You will be asked to return at the end of treatment to re-check the urine to make sure the infection has cleared. At that time, the urine culture results will be available and will be discussed with you. Occasionally, the infection may be resistant to a particular antibiotic. There is no way to predict this ahead of time. It doesn’t happen too often, but if your infection is resistant, you’ll probably notice that you don’t feel better after one or two days of taking the antibiotic. If this happens, you should notify the provider or make an appointment to be seen as soon as possible so your medicine can be changed.

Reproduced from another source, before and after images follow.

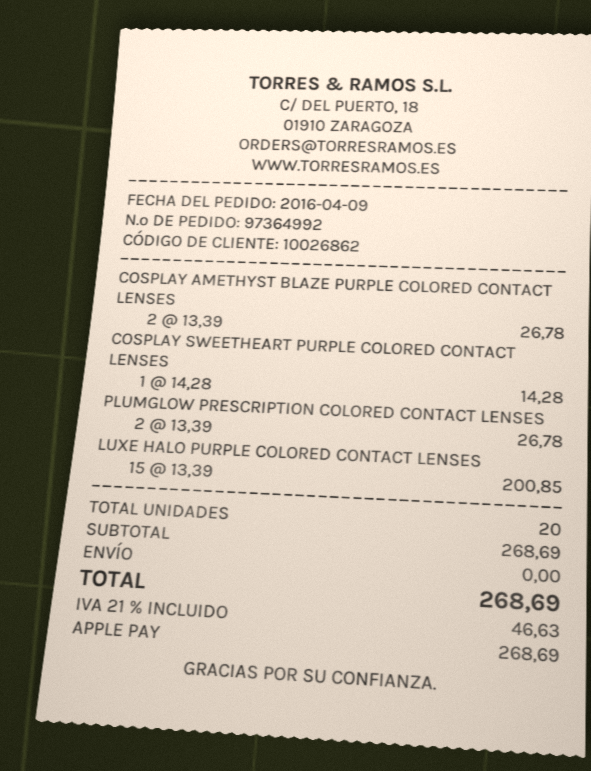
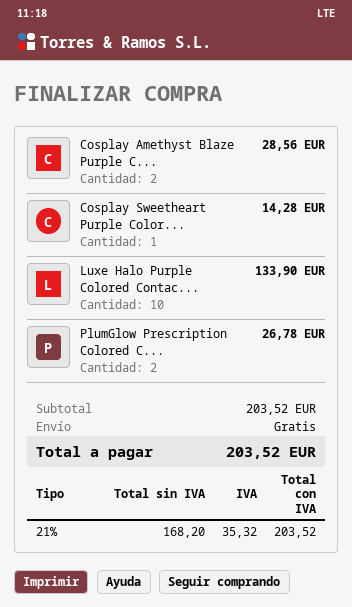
COSPLAY AMETHYST BLAZE PURPLE COLORED CONTACT LENSES: 2 for 26.78 -> 2 for 28.56
LUXE HALO PURPLE COLORED CONTACT LENSES: 15 for 200.85 -> 10 for 133.90
subtotal: 268.69 -> 203.52
tax: 21% = 46.63 -> 21% = 35.32
total: 268.69 -> 203.52

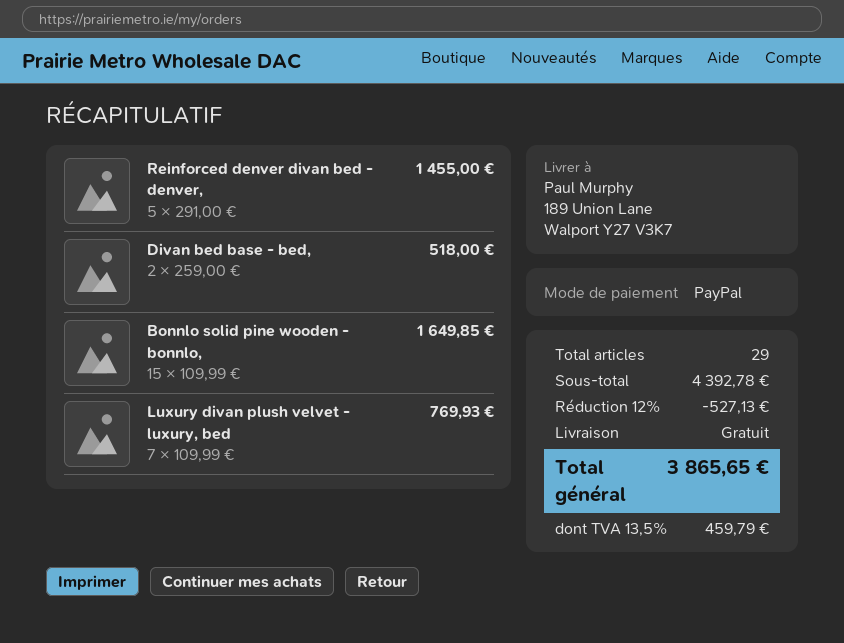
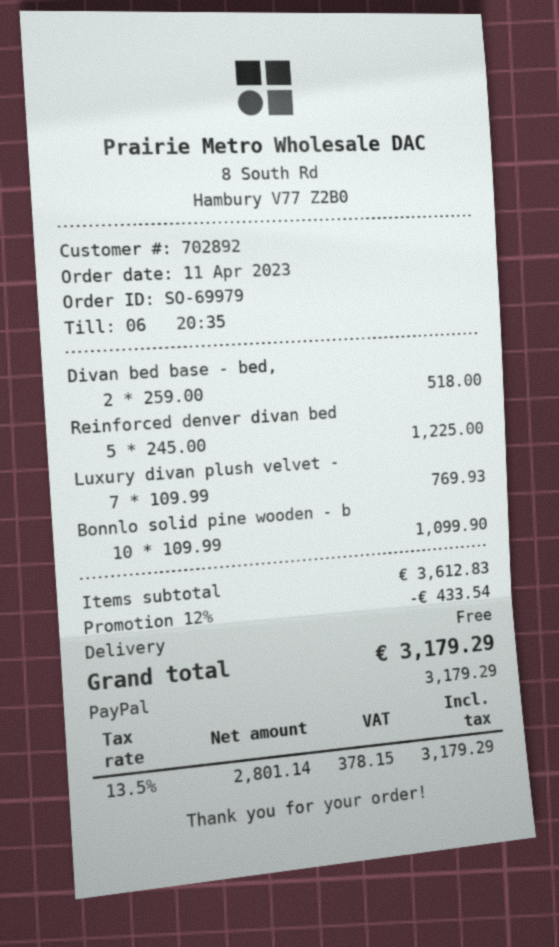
Reinforced denver divan bed - denver,: 5 x 291.00 = 1455.00 -> 5 x 245.00 = 1225.00
Bonnlo solid pine wooden - bonnlo,: 15 x 109.99 = 1649.85 -> 10 x 109.99 = 1099.90
subtotal: 4392.78 -> 3612.83
discount: 12% = 527.13 -> 12% = 433.54
tax: 13.5% = 459.79 -> 13.5% = 378.15
total: 3865.65 -> 3179.29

Women who take birth control pills who are started on an antibiotic for a UTI or any other infection need to know that the antibiotic can weaken the effectiveness of the pill for that cycle. You should continue taking your pill daily but will be advised to use a “back up” method of birth control (condoms) if you have sex during the cycle you are on the antibiotic.

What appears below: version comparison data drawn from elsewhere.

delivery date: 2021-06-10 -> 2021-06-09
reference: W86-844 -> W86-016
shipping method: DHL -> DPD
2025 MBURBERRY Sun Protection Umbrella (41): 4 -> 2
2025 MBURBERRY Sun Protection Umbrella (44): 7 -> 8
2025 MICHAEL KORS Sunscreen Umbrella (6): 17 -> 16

Other measures that help increase comfort during treatment:

  • Drink lots of fluids (enough to make urine look light or almost clear) but avoid caffeine and alcohol that can irritate the bladder
  • Cranberry juice helps in two ways: it makes it harder for bacteria to grow by making the urine more acidic and it makes it harder for E. coli to stick to the bladder walls
  • Avoid sex while you are healing
  • A heating pad over the lower abdomen may help
  • Over the counter pain relievers may help

What about self treatment?

You may have heard about an over the counter medicine called Uristat. Uristat is a urinary anesthetic--it helps to reduce pain while urinating but does nothing to eliminate the infection. It may even cause a woman to delay evaluation and treatment. It also turns the urine a bright orange color which can stain clothing and, more importantly, interfere with lab testing done to determine if a woman has a UTI. The Student Health Center does not recommend the use of Uristat for these reasons.

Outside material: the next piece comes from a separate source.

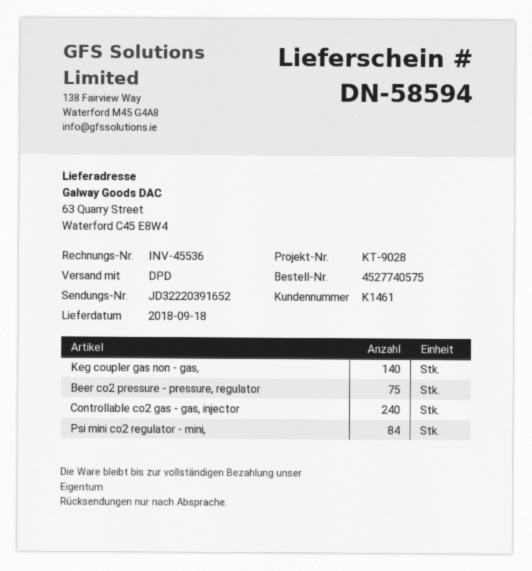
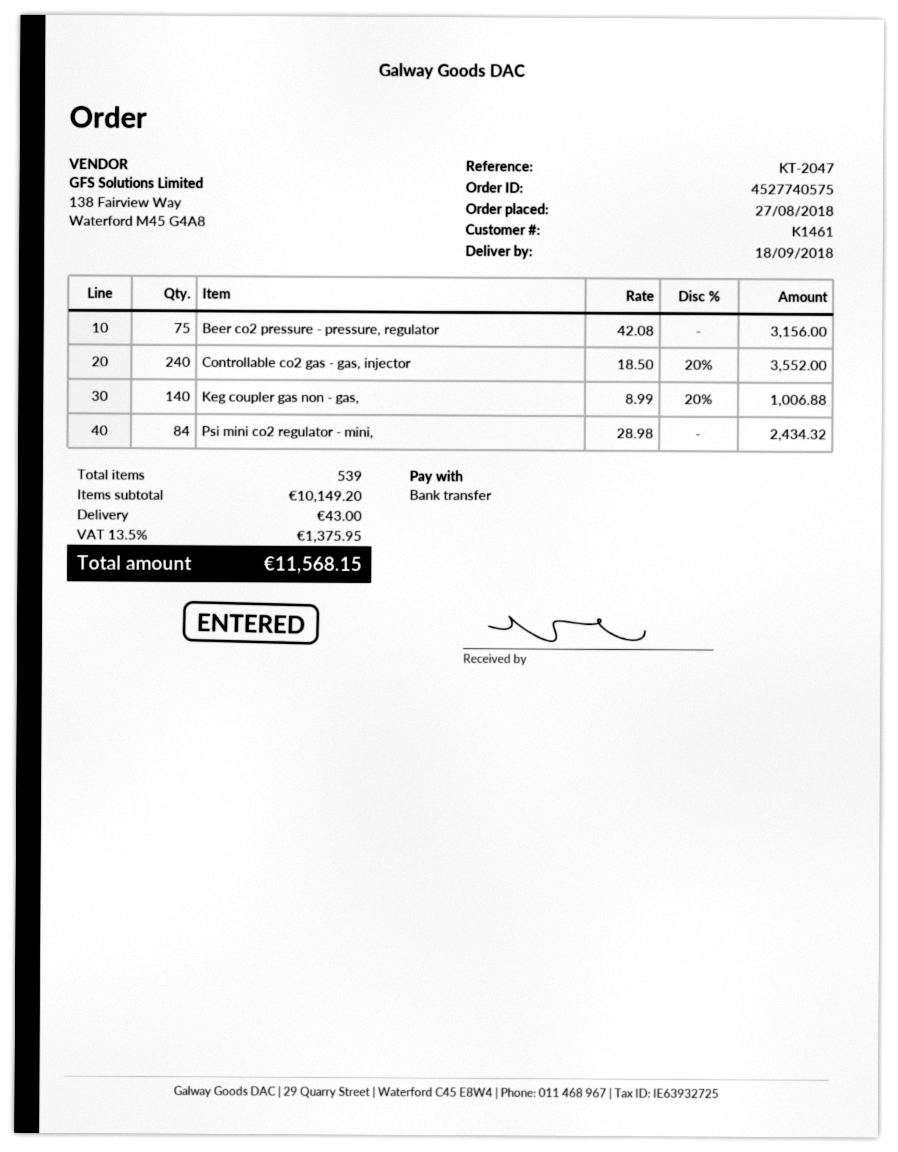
reference: KT-9028 -> KT-2047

How can UTI’s be prevented?

Here are some ways you can help prevent UTI’s:

  • Drink plenty of fluids each day (enough to keep the urine a light yellow or almost clear color)
  • Urinate as soon as you feel the need-don’t ignore the urge and hold urine
  • Drink cranberry juice- a study showed that drinking 10 oz. each day helped to prevent UTI’s caused by E. coli- the most common bacteria responsible for UTI’s
  • Make sure you have plenty of lubrication during sex. Avoid excess friction which can irritate the urethra and vagina-wait until you (not just your partner) are fully aroused before penis-vagina contact to ensure lots of natural lubrication. Water based lubricants such as Astroglide or Replens may be helpful.
  • Avoid putting anything that has had contact with the rectal area into the vaginal area
  • Urinate shortly after sex-this helps flush out any bacteria before they have a chance to start an infection
  • Avoid anything that irritates the urethral/vaginal area: bubble baths, feminine hygiene sprays or douches, deodorant sanitary pads or deodorant tampons, soap in the urethral/vaginal area (plain water is best), tight clothing and scented detergent or dryer sheets.
  • Wiping front to back after urinating or having a bowel movement (to help avoid dragging digestive tract bacteria to the urethral area) is a good habit, although it has not been proven to be a significant factor in preventing UTI’s

What about recurrent UTI’s?

If a woman experiences frequent UTI’s despite practicing good preventive habits, additional measures may be necessary. She may be referred to a urologist, a doctor who specializes in diseases of the urinary tract, for further evaluation, or she may be started on small doses of daily “suppressive” antibiotics. If sexual intercourse seems to be a factor in triggering UTI’s, she may be advised to take a single dose of an antibiotic each time after sex.